Second, pecorino or parmesan. Most recipes call for a grating of hard Italian cheese over the finished, or almost finished, dish. The jury is out on this for us, and the reason is clarity of flavour and texture. Parmesan or pecorino will add another savoury, aged flavour to our dish, which is already getting that type of profile from the ‘nduja. Adding the former may obscure the latter, so we suggest keeping the cheese on the side to taste. We’re all about the sausage after all.

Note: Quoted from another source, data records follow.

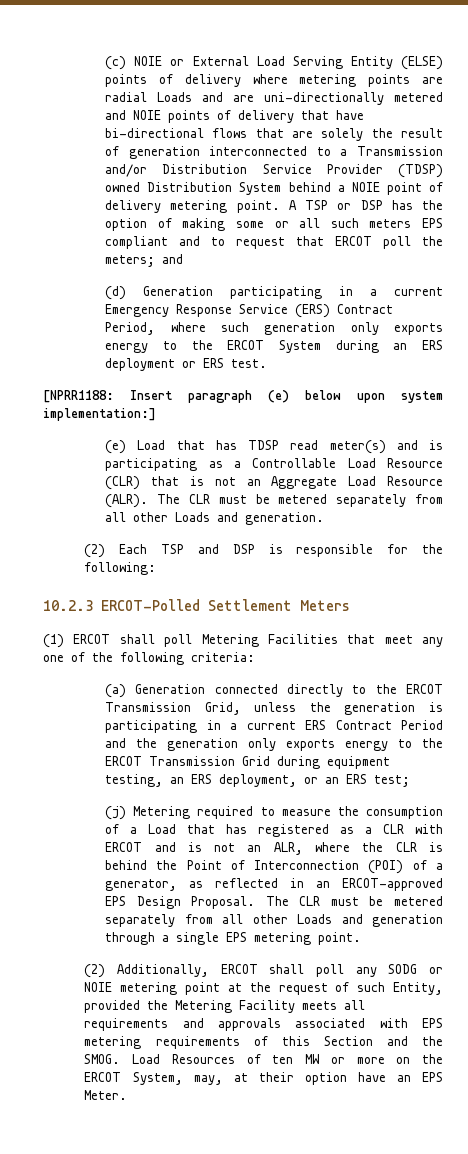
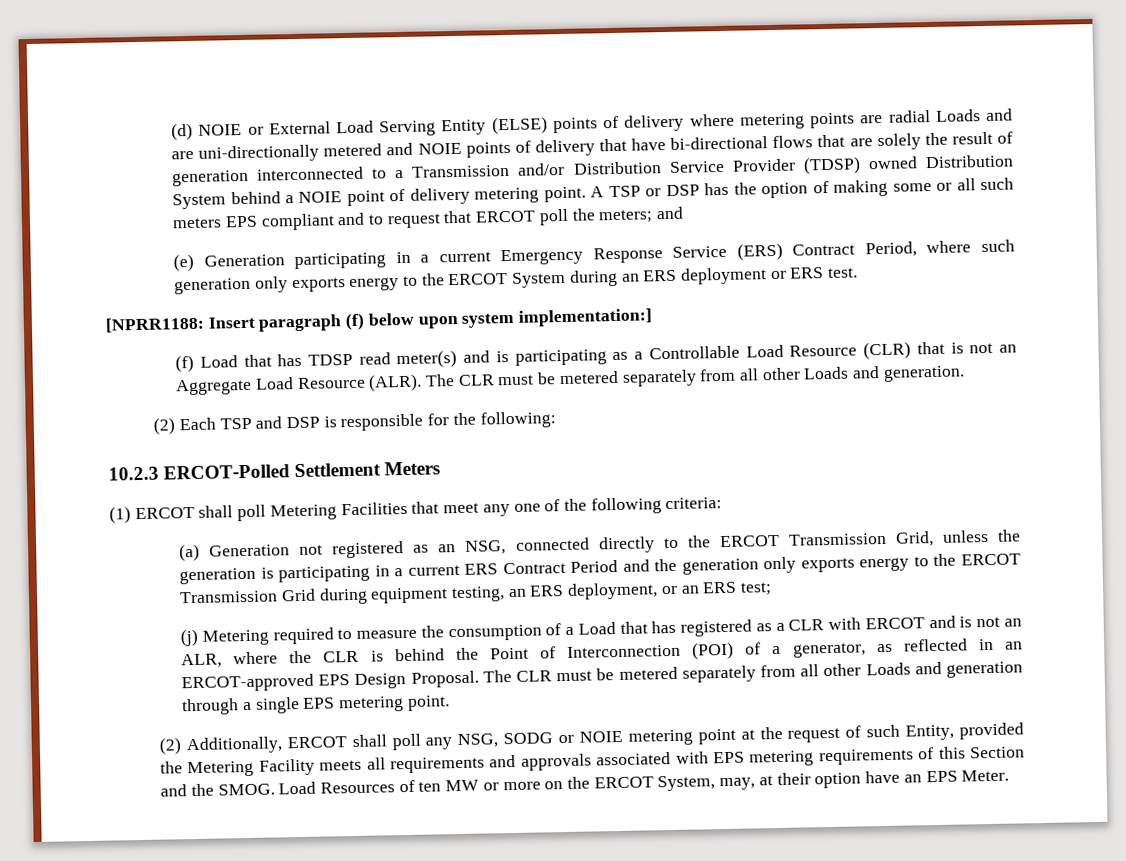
- (c) NOIE or External Load Serving Entity (ELSE) points of delivery where metering points are radial Loads and are uni-directionally metered and NOIE points of delivery that have bi-directional flows that are solely the result of generation interconnected to a Transmission and/or Distribution Service Provider (TDSP) owned Distribution System behind a NOIE point of delivery metering point.
+ (d) NOIE or External Load Serving Entity (ELSE) points of delivery where metering points are radial Loads and are uni-directionally metered and NOIE points of delivery that have bi-directional flows that are solely the result of generation interconnected to a Transmission and/or Distribution Service Provider (TDSP) owned Distribution System behind a NOIE point of delivery metering point.
- (d) Generation participating in a current Emergency Response Service (ERS) Contract Period, where such generation only exports energy to the ERCOT System during an ERS deployment or ERS test.
+ (e) Generation participating in a current Emergency Response Service (ERS) Contract Period, where such generation only exports energy to the ERCOT System during an ERS deployment or ERS test.
- [NPRR1188: Insert paragraph (e) below upon system implementation:]
+ [NPRR1188: Insert paragraph (f) below upon system implementation:]
- (e) Load that has TDSP read meter(s) and is participating as a Controllable Load Resource (CLR) that is not an Aggregate Load Resource (ALR).
+ (f) Load that has TDSP read meter(s) and is participating as a Controllable Load Resource (CLR) that is not an Aggregate Load Resource (ALR).
- (a) Generation connected directly to the ERCOT Transmission Grid, unless the generation is participating in a current ERS Contract Period and the generation only exports energy to the ERCOT Transmission Grid during equipment testing, an ERS deployment, or an ERS test;
+ (a) Generation not registered as an NSG, connected directly to the ERCOT Transmission Grid, unless the generation is participating in a current ERS Contract Period and the generation only exports energy to the ERCOT Transmission Grid during equipment testing, an ERS deployment, or an ERS test;
- (2) Additionally, ERCOT shall poll any SODG or NOIE metering point at the request of such Entity, provided the Metering Facility meets all requirements and approvals associated with EPS metering requirements of this Section and the SMOG.
+ (2) Additionally, ERCOT shall poll any NSG, SODG or NOIE metering point at the request of such Entity, provided the Metering Facility meets all requirements and approvals associated with EPS metering requirements of this Section and the SMOG.

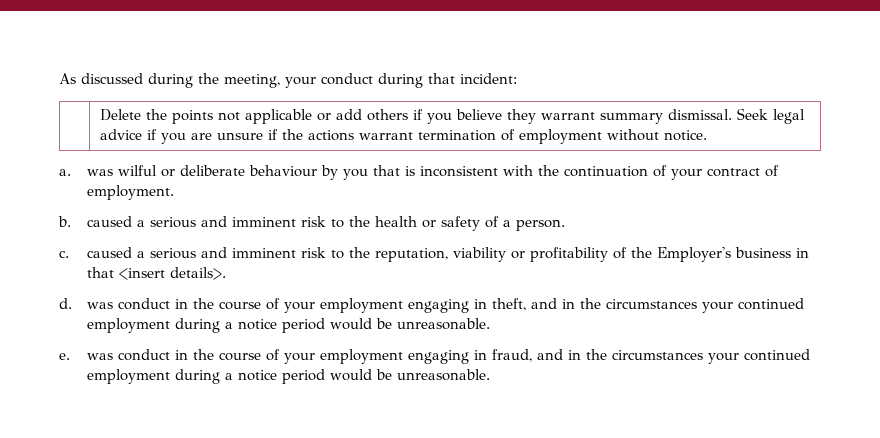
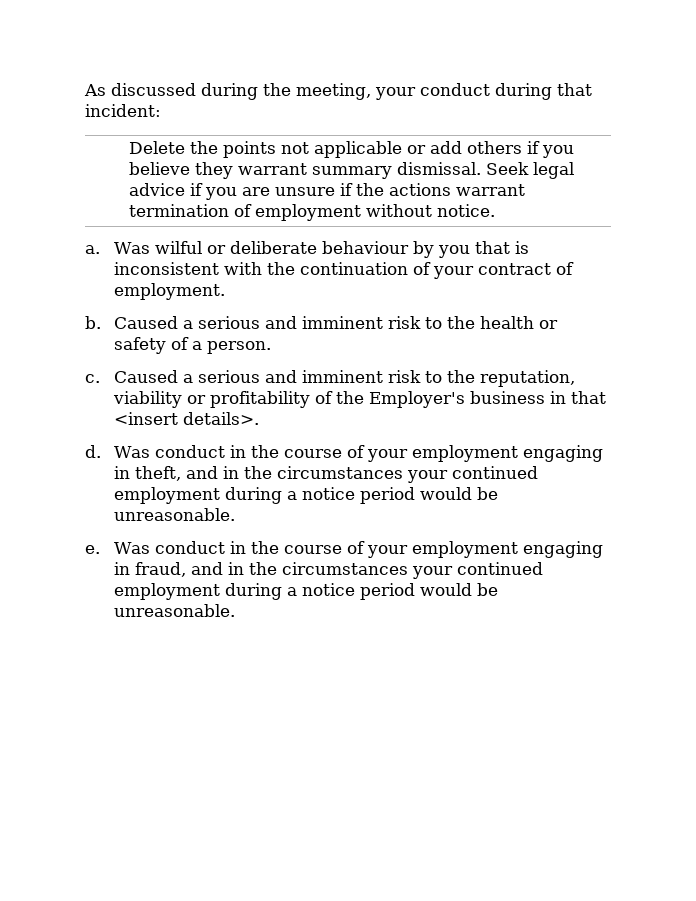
- a. was wilful or deliberate behaviour by you that is inconsistent with the continuation of your contract of employment.
+ a. Was wilful or deliberate behaviour by you that is inconsistent with the continuation of your contract of employment.
- b. caused a serious and imminent risk to the health or safety of a person.
+ b. Caused a serious and imminent risk to the health or safety of a person.
- c. caused a serious and imminent risk to the reputation, viability or profitability of the Employer's business in that <insert details>.
+ c. Caused a serious and imminent risk to the reputation, viability or profitability of the Employer's business in that <insert details>.
- d. was conduct in the course of your employment engaging in theft, and in the circumstances your continued employment during a notice period would be unreasonable.
+ d. Was conduct in the course of your employment engaging in theft, and in the circumstances your continued employment during a notice period would be unreasonable.
- e. was conduct in the course of your employment engaging in fraud, and in the circumstances your continued employment during a notice period would be unreasonable.
+ e. Was conduct in the course of your employment engaging in fraud, and in the circumstances your continued employment during a notice period would be unreasonable.

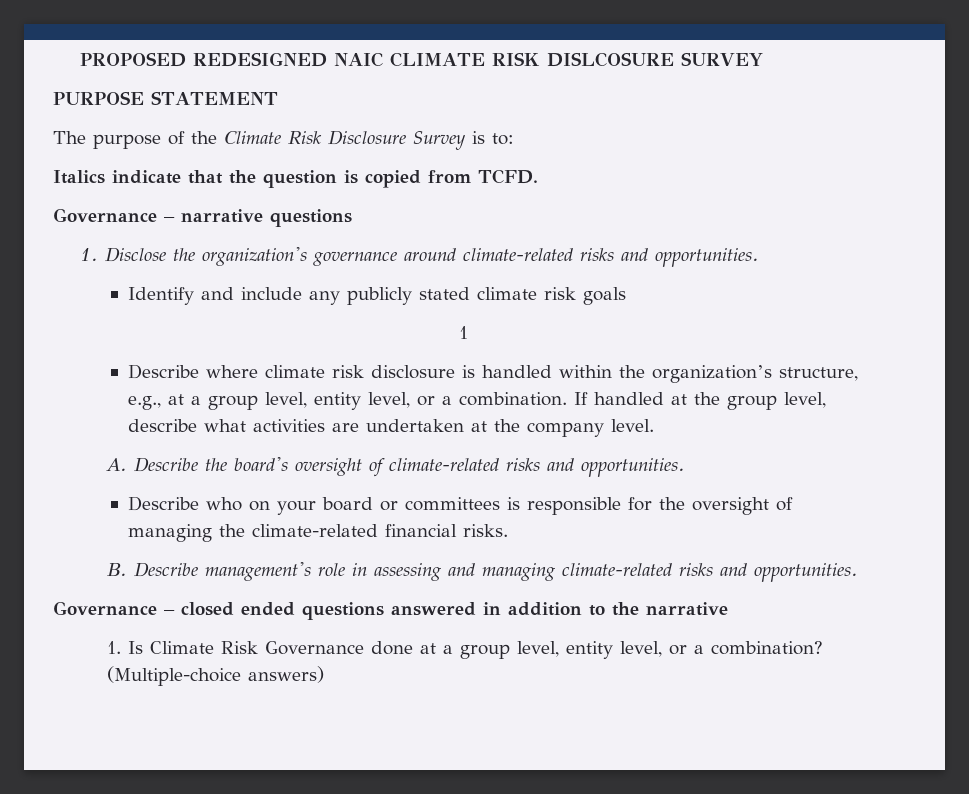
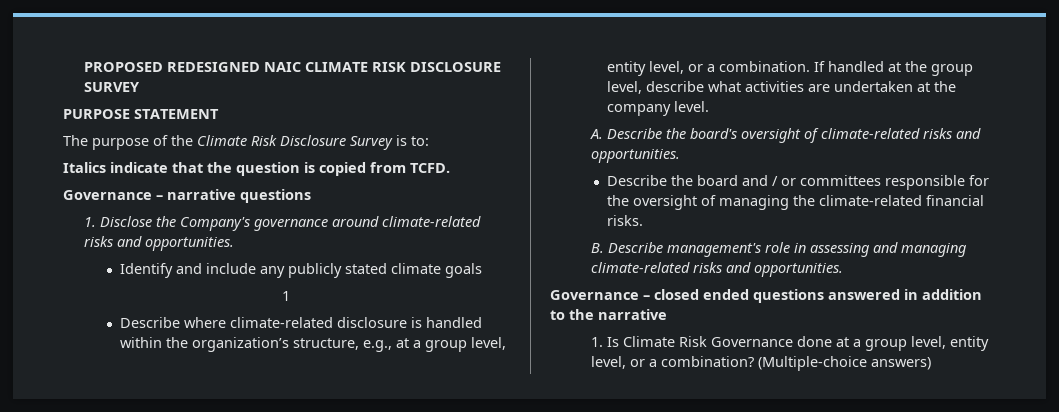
- PROPOSED REDESIGNED NAIC CLIMATE RISK DISLCOSURE SURVEY
+ PROPOSED REDESIGNED NAIC CLIMATE RISK DISCLOSURE SURVEY
- 1. Disclose the organization's governance around climate-related risks and opportunities.
+ 1. Disclose the Company's governance around climate-related risks and opportunities.
- Identify and include any publicly stated climate risk goals
+ Identify and include any publicly stated climate goals
- Describe where climate risk disclosure is handled within the organization’s structure, e.g., at a group level, entity level, or a combination.
+ Describe where climate-related disclosure is handled within the organization’s structure, e.g., at a group level, entity level, or a combination.
- Describe who on your board or committees is responsible for the oversight of managing the climate-related financial risks.
+ Describe the board and / or committees responsible for the oversight of managing the climate-related financial risks.

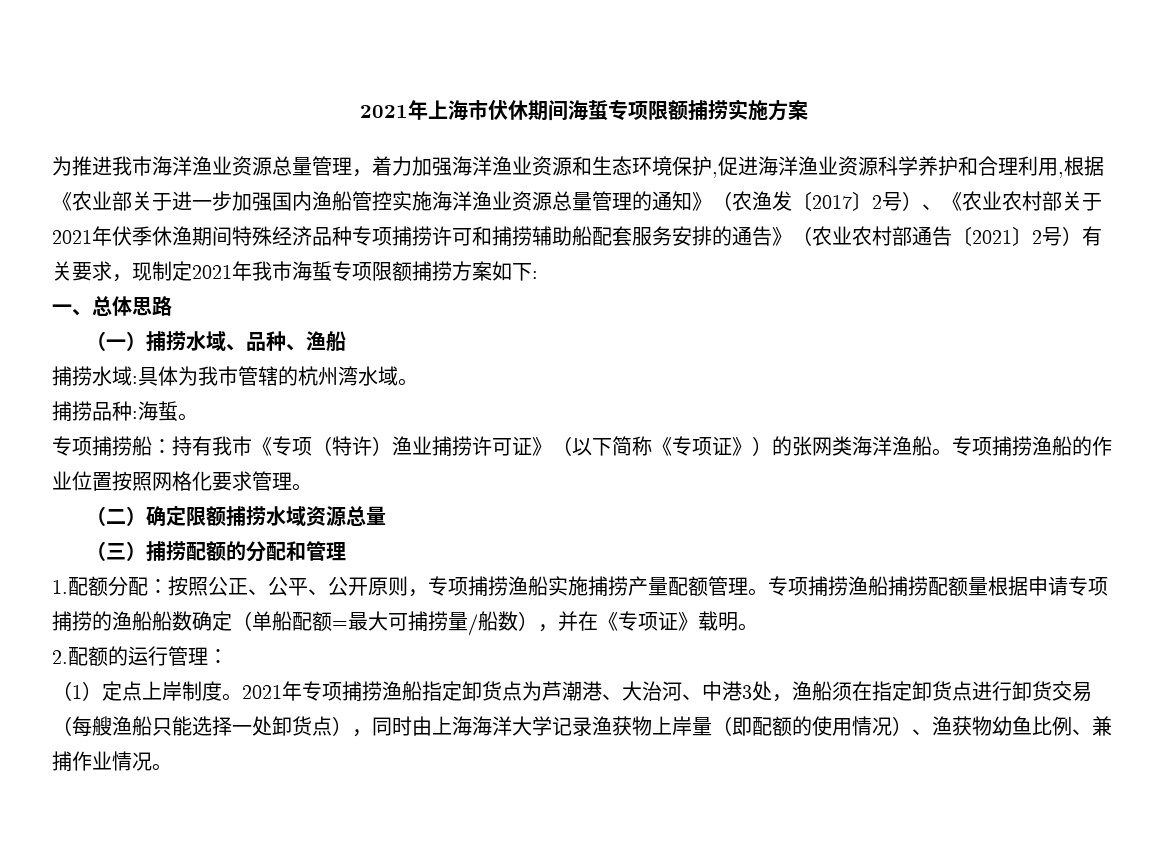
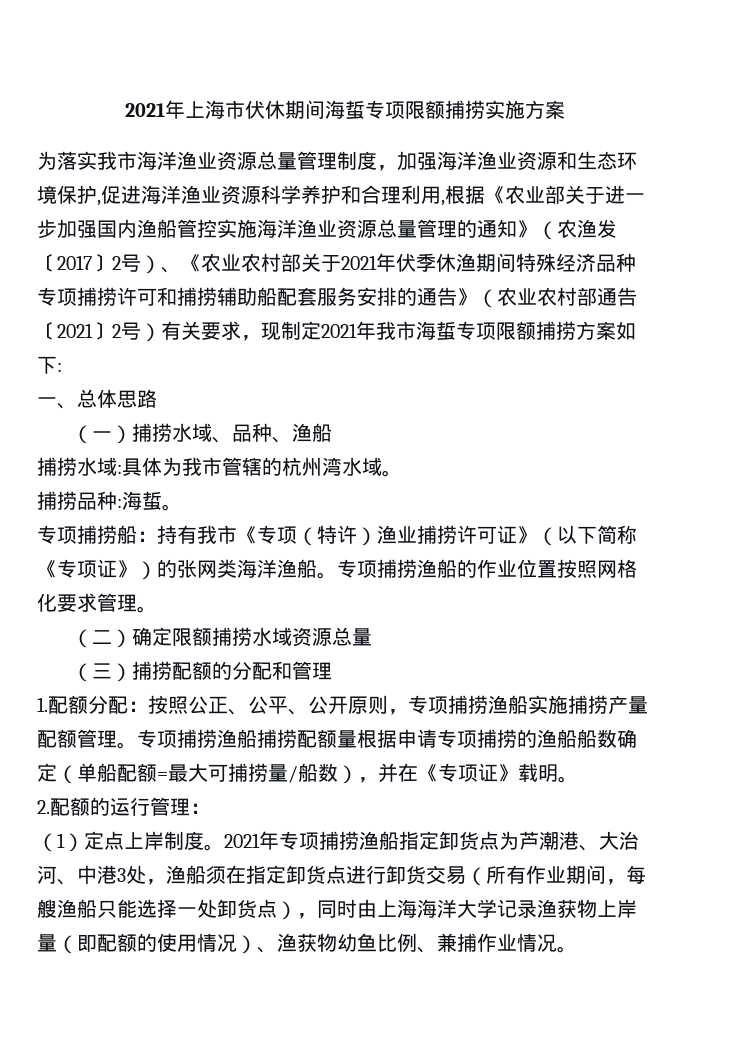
- 为推进我市海洋渔业资源总量管理，着力加强海洋渔业资源和生态环境保护,促进海洋渔业资源科学养护和合理利用,根据《农业部关于进一步加强国内渔船管控实施海洋渔业资源总量管理的通知》（农渔发〔2017〕2号）、《农业农村部关于2021年伏季休渔期间特殊经济品种专项捕捞许可和捕捞辅助船配套服务安排的通告》（农业农村部通告〔2021〕2号）有关要求，现制定2021年我市海蜇专项限额捕捞方案如下:
+ 为落实我市海洋渔业资源总量管理制度，加强海洋渔业资源和生态环境保护,促进海洋渔业资源科学养护和合理利用,根据《农业部关于进一步加强国内渔船管控实施海洋渔业资源总量管理的通知》（农渔发〔2017〕2号）、《农业农村部关于2021年伏季休渔期间特殊经济品种专项捕捞许可和捕捞辅助船配套服务安排的通告》（农业农村部通告〔2021〕2号）有关要求，现制定2021年我市海蜇专项限额捕捞方案如下:
- 2021年专项捕捞渔船指定卸货点为芦潮港、大治河、中港3处，渔船须在指定卸货点进行卸货交易（每艘渔船只能选择一处卸货点），同时由上海海洋大学记录渔获物上岸量（即配额的使用情况）、渔获物幼鱼比例、兼捕作业情况。
+ 2021年专项捕捞渔船指定卸货点为芦潮港、大治河、中港3处，渔船须在指定卸货点进行卸货交易（所有作业期间，每艘渔船只能选择一处卸货点），同时由上海海洋大学记录渔获物上岸量（即配额的使用情况）、渔获物幼鱼比例、兼捕作业情况。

Third, burrata, or perhaps even ricotta, or mascarpone. In just a couple of recipes, soft cheese is used to temper the spice of the ‘nduja and provide a textural tweak. While you might stir ricotta or mascarpone into a homogenised sauce to reduce the heat, adding a portion of burrata to the finished plate is perhaps a better fit for our somewhat disassembled ‘nduja pasta. It can be added at the end and kept largely separate from the other ingredients, while offering visual excitement and a safe haven from the spiciness of the ‘nduja where required.
Nobody is using wine in these ‘nduja pasta recipes. Curious that. Perhaps they feel the wine would not be prominent enough, or that reducing it would risk overcooking other ingredients. We’ve put the wine back in, on the proviso that we can reduce it separately.
The key ingredient. Increasingly available in UK supermarkets, but also online and in specialist Italian food shops. You’ll also find ‘nduja being produced by British charcutiers, as we do at Bray Cured. Some of the recipes we looked at suggested that sobrasada or crumbled chorizo would make reasonable substitutes. We disagree. ‘Nduja is created with lots of Calabrian chilli. The flavour is so different to a paprika-based sausage as to be unrecognisable. Of course, sobrasada and chorizo pastas are great, and we have recipes which prove it, but we’d suggest that an ‘nduja pasta ought to taste like ‘nduja. Saying that, make sure your ‘nduja producer is actually using Calabrian chilli, as ‘nduja made with another type of chilli is also going to give you quite a different flavour.
1 onion (tropea would be nice, red will do fine, shallots or brown OK too)
400g pasta of your choice (see pasta note)
4 x large plum tomatoes, or 16 cherry tomatoes
4 x garlic cloves (regular size, or the equivalent in massive garlic cloves)
1 x tbsp tomato puree
175ml red wine
1 x tbsp chopped herbs (parsley, rosemary, thyme, basil, oregano in whatever combo/solo)
150g ‘nduja sausage
Splash of olive oil
50g parmesan or pecorino, for sprinkling
2 x balls of burrata, for topping
1 x tbsp capers, for stirring through
1 x tbsp ricotta, for cooling down the spice by stirring through at the end
Mix of zest of ½ lemon, 2 x tbsp breadcrumbs and 1 tsp chopped parsley, ‘the parmesan of the poor’ for something different or dairy free
Get the pasta on in a large pan of boiling salted water
Fry the onion to translucency in a shallow pan with the olive oil. Season with salt as you go.
Slice the plum tomatoes into wedges (or halve the cherries) and add them to the onion
Add the wine and simmer off the alcohol. If you’re using rosemary or thyme, add them now so they can soften.
When the sauce is on its way to dry (but you’ve still got liquid), crumble in the ‘Nduja. We want it to dissolve a bit in the wine and fry a bit too. Keep an eye on the pan now so the sausage doesn’t burn.
Add the tomato puree and garlic, fry for another minute. Now is the time if you’re adding capers.
The sauce should be fairly thick and dryish now. Time to add the pasta to the shallow pan. Slop in a couple of tbsp of pasta water as you do it, to create the finished sauce. Toss the pasta well to coat it with the sauce.
Stir in the other herbs and add the black pepper. Check the seasoning.
Serve it up with your choice of ricotta, burrata, parmesan (or pecorino), or the breadcrumb, lemon and parsley confection.
Spend longer eating it and relaxing than you did cooking it.